■ **EXERCISE DESCRIPTION**
Could you transcribe every record below exactly as written, excluding the pictures?

■ **RECORDS**
-----

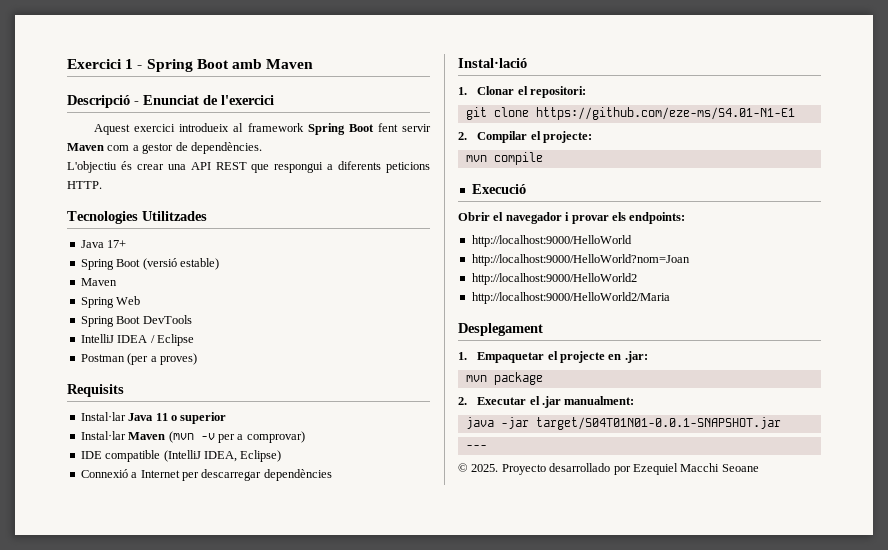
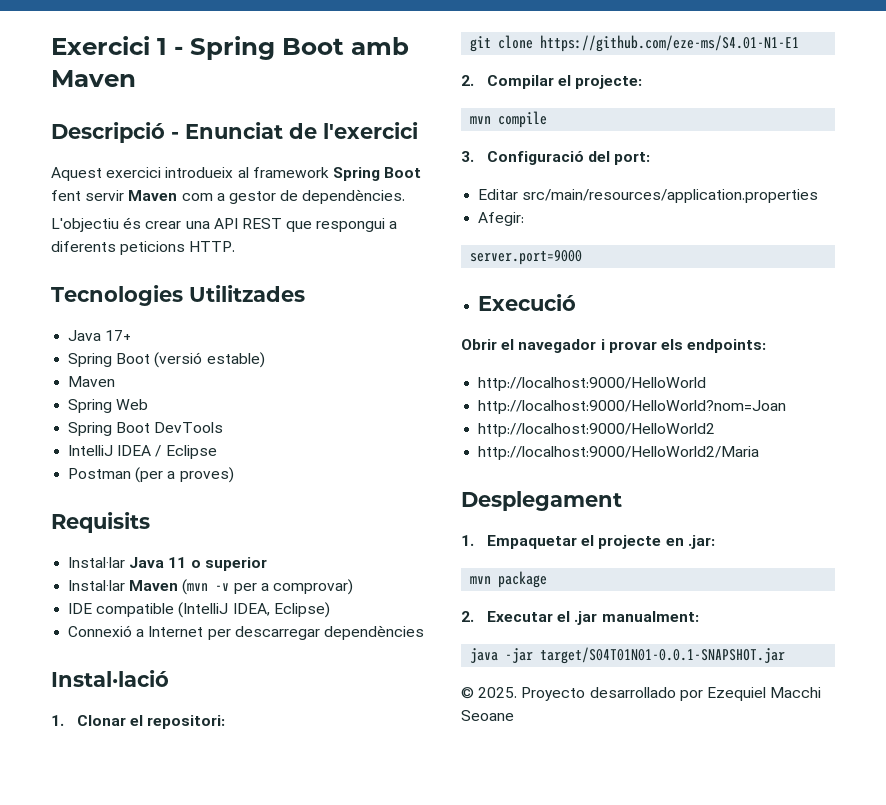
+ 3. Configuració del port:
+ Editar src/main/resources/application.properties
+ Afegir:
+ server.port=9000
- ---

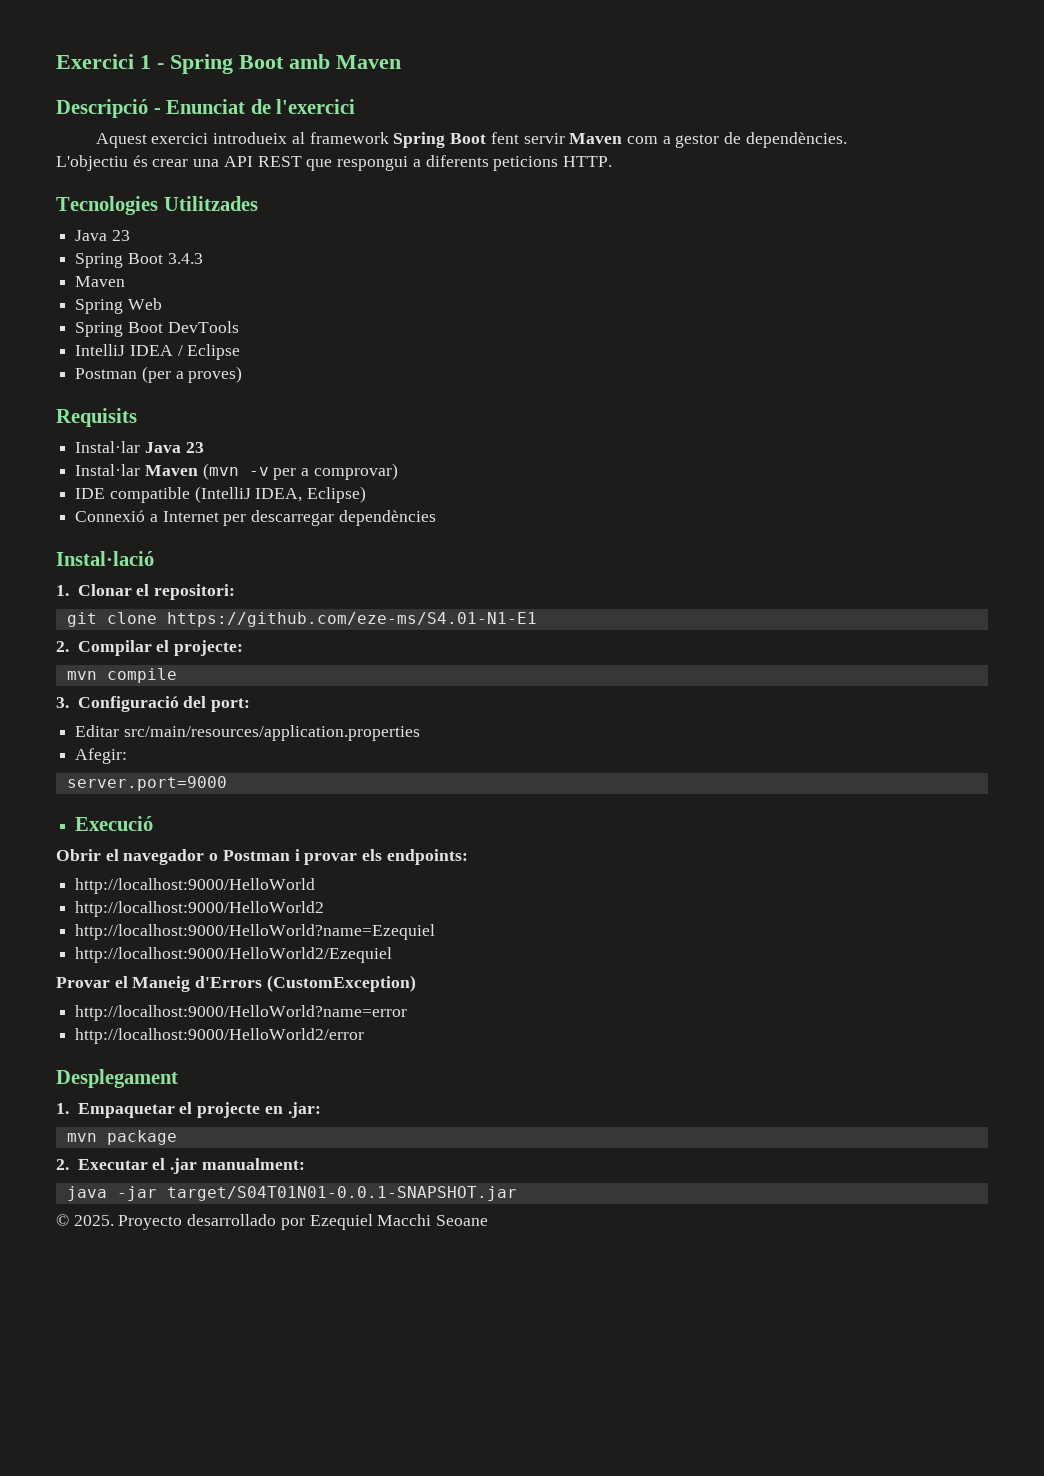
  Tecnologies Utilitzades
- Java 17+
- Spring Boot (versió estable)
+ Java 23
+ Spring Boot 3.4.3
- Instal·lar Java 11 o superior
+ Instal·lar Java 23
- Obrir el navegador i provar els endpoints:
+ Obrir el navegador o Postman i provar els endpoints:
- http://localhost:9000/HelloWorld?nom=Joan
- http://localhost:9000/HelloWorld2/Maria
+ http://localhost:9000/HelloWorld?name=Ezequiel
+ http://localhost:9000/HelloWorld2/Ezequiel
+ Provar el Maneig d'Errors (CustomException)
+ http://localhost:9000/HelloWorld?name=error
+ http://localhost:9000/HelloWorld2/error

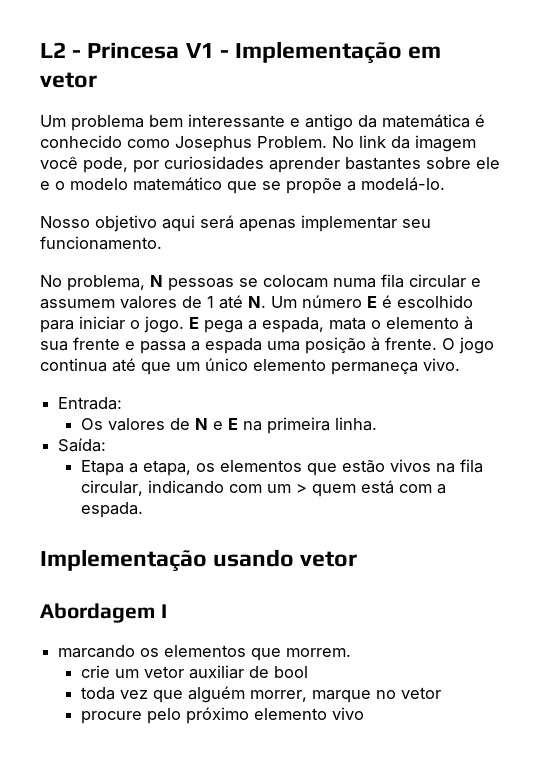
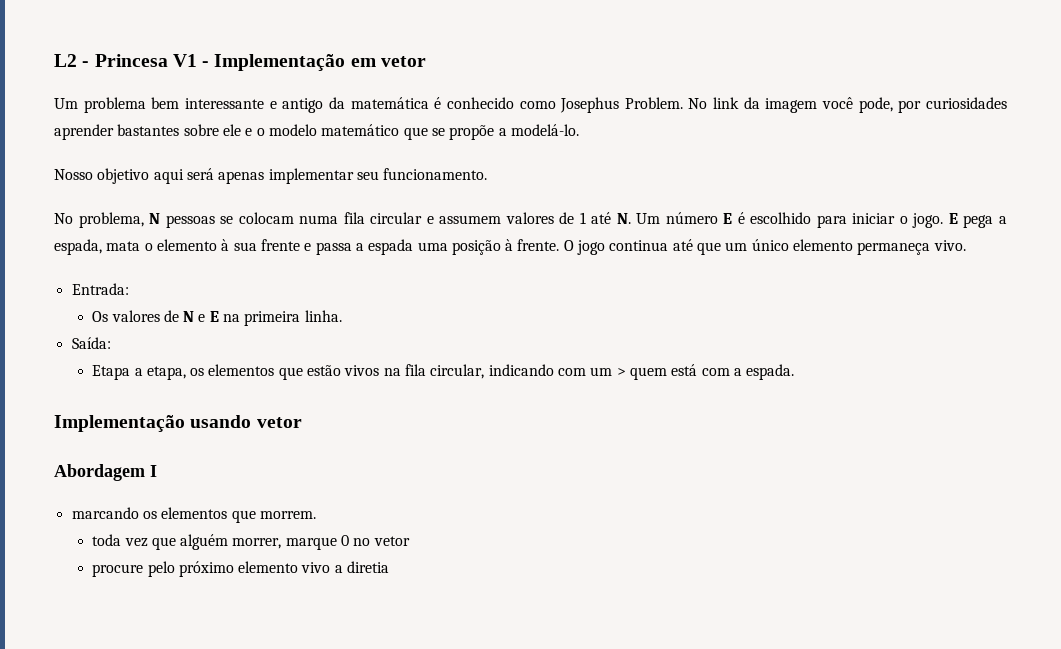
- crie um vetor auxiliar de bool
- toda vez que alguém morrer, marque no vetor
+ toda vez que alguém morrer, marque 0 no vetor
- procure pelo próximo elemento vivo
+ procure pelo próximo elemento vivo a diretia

-----

■ **RESPONSE**
+ 3. Configuració del port:
+ Editar src/main/resources/application.properties
+ Afegir:
+ server.port=9000
- ---

  Tecnologies Utilitzades
- Java 17+
- Spring Boot (versió estable)
+ Java 23
+ Spring Boot 3.4.3
- Instal·lar Java 11 o superior
+ Instal·lar Java 23
- Obrir el navegador i provar els endpoints:
+ Obrir el navegador o Postman i provar els endpoints:
- http://localhost:9000/HelloWorld?nom=Joan
- http://localhost:9000/HelloWorld2/Maria
+ http://localhost:9000/HelloWorld?name=Ezequiel
+ http://localhost:9000/HelloWorld2/Ezequiel
+ Provar el Maneig d'Errors (CustomException)
+ http://localhost:9000/HelloWorld?name=error
+ http://localhost:9000/HelloWorld2/error

- crie um vetor auxiliar de bool
- toda vez que alguém morrer, marque no vetor
+ toda vez que alguém morrer, marque 0 no vetor
- procure pelo próximo elemento vivo
+ procure pelo próximo elemento vivo a diretia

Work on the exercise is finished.